Contario de inverno 6

Nos passos de graneleiros
Maja Wos não soube mais de sua mãe azul. Contentou-se com a nova, vermelha, mais parecia uma chama a sorrir. Ninguém se iluda, mãe é mãe. Em Zacopane, não deixaram que o menino visse as lamparinas, os lírios, o corpo, tampouco a lápide, tão rápido aconteceu, tão rápido Anninka o levou e protegeu. O mundo pode ser bem feio e gelado quando quer, pode inspirar rotas de fuga certeiras e, sabemos, foi isso o que se deu com Maja.
Da parte do garoto, deixar na casa amarela o barco esculpido em madeira não foi de livre vontade, entretanto pareceu um sinal de futuros, quem sabe a mãe azul voltasse um dia, para lhe presentear com o brinquedo outra vez. Pouco dado a choramingas, o menino aceitou bem as soluções que lhe foram impostas. Logo, cobriu-se com uma manta de marta e tentou dormir no aposento com mais dozes crianças, talvez em condições menos favoráveis que a dele. Até pensou em levantar-se, naquela primeira noite na casa lar, colocar mais lenha na lareira e ninar um bebê aflito. Anninka veio logo e seu acalanto aquietou a todos.
Sobre o homem tonto de vodka, o que orava versos desconexos a Vanir[1] e agredia a mãe azul, não tinha muito o que dizer. Só sabia não se tratar do pai. A vida de uma mulher de caravana é insólita, misteriosa e dura. Do homem que colaborou para que Maja nascesse, nada soube.
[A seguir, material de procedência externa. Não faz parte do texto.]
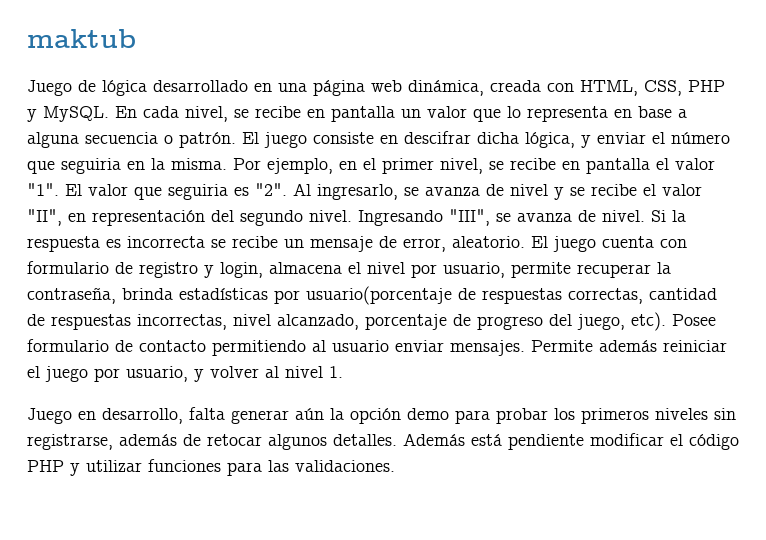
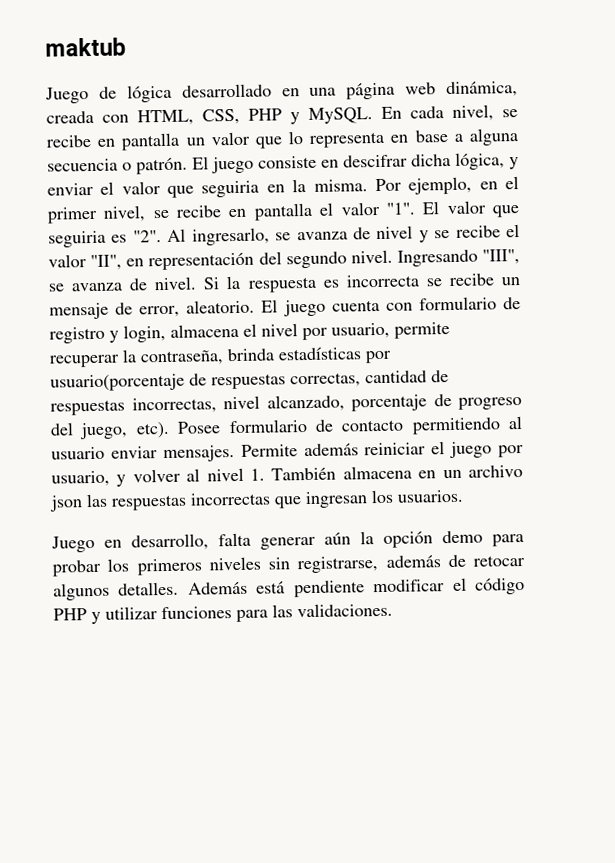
[671,132,730,144] número -> [121,181,161,195] valor
(343, 372) none -> [271,465,523,481] [49,489,463,512] También almacena en un archivo json las respuestas incorrectas que ingresan los usuarios.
Quando o Oficial Maja Wos entrou no dormitório, Narval estava recostado a uma manta, um prato de mingau sobre o colo. Macilento, o frei recuperava as forças devagar, também a lucidez. Bar’do, do seu posto na escotilha, bateu palmas entusiasmado. Quem sabe a historia tornasse a fluir a partir daquele momento. Maja tomou da colher e serviu o amigo, com ternura e desejos de perdão. A prece, que improvisou em voz alta e nem era muito boa, fez o Frei sorrir
Jesus, Querido
exemplo de mansuetude
eu Te acompanho
lembranças de passarinho
O sol foi para o Japão tem tempo
e nesse outono friorento
sou espera, sou pausa, cadinho
Sou semente meditativa
do peito ferido
Quem sabe eu tenha culpa
e afaste quem poderia amar
Não é nada parecido
Só os gatos eu não vejo
sei que é melhor perdoar
Pronunciado o assim seja, um silencio de enseada acolheu a ambos. As memórias da Barceloneta jaziam, a salvo, em cadernetas de espiral multicor. Quantos anos se passaram? Duas décadas, se tanto. Uma surpresa para todos, o frei partir em missão brasileira, feito fugitivo. Quase que o adeus deixou mágoas no rapaz. Maja pretendia ingressar em convento franciscano, Largo da Luz, Lisboa, no final daquele ano, receber instrução coerente com sua conduta austera, solidária. Aquela separação soprou-lhe novos ventos e quem poderá dizer, se melhores, piores. Os ventos marinheiros, de contar sacas de grãos. No fundo, o polonês seguia os passos da mãe azul. Um pouco da mãe vermelha, se refletirmos bem.
Logo ficaria lucificado, a terceira infância de Maja Vos correu bela e fecunda, como vento praiano. Troska revelou-se pai amável, doou o idioma, a Enciclopédia Britânica, uma esquadra de pequenos navios, as aventuras do capitão Nemo, os Lusíadas, Willian McFee e tudo o que contasse aventuras no mar. As cadernetas, escritas pelo menino em Espanha, jaziam em baús livres de traças. Quando houvesse sol, seriam reveladas a um amor novo.
O Frei quis erguer-se do catre. Com certa dificuldade, amparado pelo aluno, aproximou-se da escotilha. O sol de fim de tarde, a animação na praia, os últimos burburinhos da Festa do Divino, tudo corroborou para um silêncio de solenidade. A vida acenava com tons róseos, com alegria. Se falassem agora, nenhum grão de poesia romperia o solo das premonições. Era mais digno respirarem o mesmo ar e esperar, o dia propício para florir ocorreria em alto mar.